GLENN: Did you say all of this?

PAT: I said up to the point of, yeah, what's the rest of the regular season for. And then I'm looking around for help and I'm thinking, Okay, somebody's going to join me. Not one parent stood up and supported me on that. Not one. They're all okay with it. They're all, like, yeah, this is what we do here. What's your problem? What? Are you from Texas? Well, yes. In Texas, where we have lesion that keep track of the scores and the standings during tee ball games! Tee gall, five year olds. I walked by a tee ball you know, they have a separate little field in Texas, in Houston, for tee ball fields and I walk by the I walk by that field and the scoreboard, 32 29. I mean, they just they keep score and they keep track. It's the only place in the world that I know of that keeps track of tee ball.

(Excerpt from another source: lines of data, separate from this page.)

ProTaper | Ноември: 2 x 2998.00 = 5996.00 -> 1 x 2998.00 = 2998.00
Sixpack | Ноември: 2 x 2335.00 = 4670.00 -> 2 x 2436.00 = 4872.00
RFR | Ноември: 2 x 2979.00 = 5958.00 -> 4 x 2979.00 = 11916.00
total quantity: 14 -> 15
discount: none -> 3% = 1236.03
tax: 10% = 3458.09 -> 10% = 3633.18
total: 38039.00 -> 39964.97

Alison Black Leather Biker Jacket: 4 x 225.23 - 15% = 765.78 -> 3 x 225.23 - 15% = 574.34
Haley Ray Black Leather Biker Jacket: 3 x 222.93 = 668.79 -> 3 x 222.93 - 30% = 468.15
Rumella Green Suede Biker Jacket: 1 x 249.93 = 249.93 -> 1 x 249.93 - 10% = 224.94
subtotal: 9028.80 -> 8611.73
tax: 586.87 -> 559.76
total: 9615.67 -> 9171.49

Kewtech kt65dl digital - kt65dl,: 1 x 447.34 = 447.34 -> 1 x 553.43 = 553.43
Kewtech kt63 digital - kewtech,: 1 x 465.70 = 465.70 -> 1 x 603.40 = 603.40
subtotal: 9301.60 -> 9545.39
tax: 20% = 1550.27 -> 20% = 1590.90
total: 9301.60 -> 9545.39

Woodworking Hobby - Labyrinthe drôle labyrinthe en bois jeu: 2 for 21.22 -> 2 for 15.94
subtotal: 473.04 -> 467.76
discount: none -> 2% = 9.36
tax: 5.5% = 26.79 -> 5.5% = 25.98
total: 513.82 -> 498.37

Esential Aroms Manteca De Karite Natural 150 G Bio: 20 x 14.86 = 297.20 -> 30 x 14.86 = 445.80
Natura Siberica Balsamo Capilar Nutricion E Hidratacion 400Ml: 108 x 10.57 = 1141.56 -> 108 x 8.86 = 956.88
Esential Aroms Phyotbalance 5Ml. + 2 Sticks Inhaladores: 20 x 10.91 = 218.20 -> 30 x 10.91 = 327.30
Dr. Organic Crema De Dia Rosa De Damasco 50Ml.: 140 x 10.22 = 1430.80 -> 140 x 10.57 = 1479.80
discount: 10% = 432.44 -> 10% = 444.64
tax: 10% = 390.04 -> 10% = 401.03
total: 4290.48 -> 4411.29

GLENN: Here's the thing. When my daughters were playing tee ball, I had this conversation: Why, why are we going to tee ball? And my wife said, Well, so the kids can go play baseball. Uh huh. I don't know much about sports, but this doesn't resemble baseball at all.

PAT: You're exactly right.

GLENN: And she said, what are you talking about?

PAT: It's worthless.

GLENN: And I said, the first time, the first time I went, everybody gets a home run. In the tee ball, the way it was structured, everyone gets to home.

PAT: Uh huh, yeah. If you get thrown out at first, which is rare, but if you do, you can still stay on base.

GLENN: Yeah. And I said

STU: What?

Pat: Oh, yeah. You didn't know that. Oh, yeah, if you get thrown out at first, they leave you there because they don't want to hurt your feelings.

GLENN: I said, this is the most ridiculous well, it's teaching them how to play. Kids don't need to be taught how to play! Do you want to do this? Let's go outside and play! This is structured nonsense.

PAT: Yes

STU: Yes, but if you don't have tee ball for really small kids, they'll never hit the ball and the game will last forever. It's, like, you don't put a kid on a fast motorcycle. You put them on training wheels for a little while.

GLENN: I have no problem with the tee ball. I get that.

PAT: But go by the rules of the game. That was always my thing.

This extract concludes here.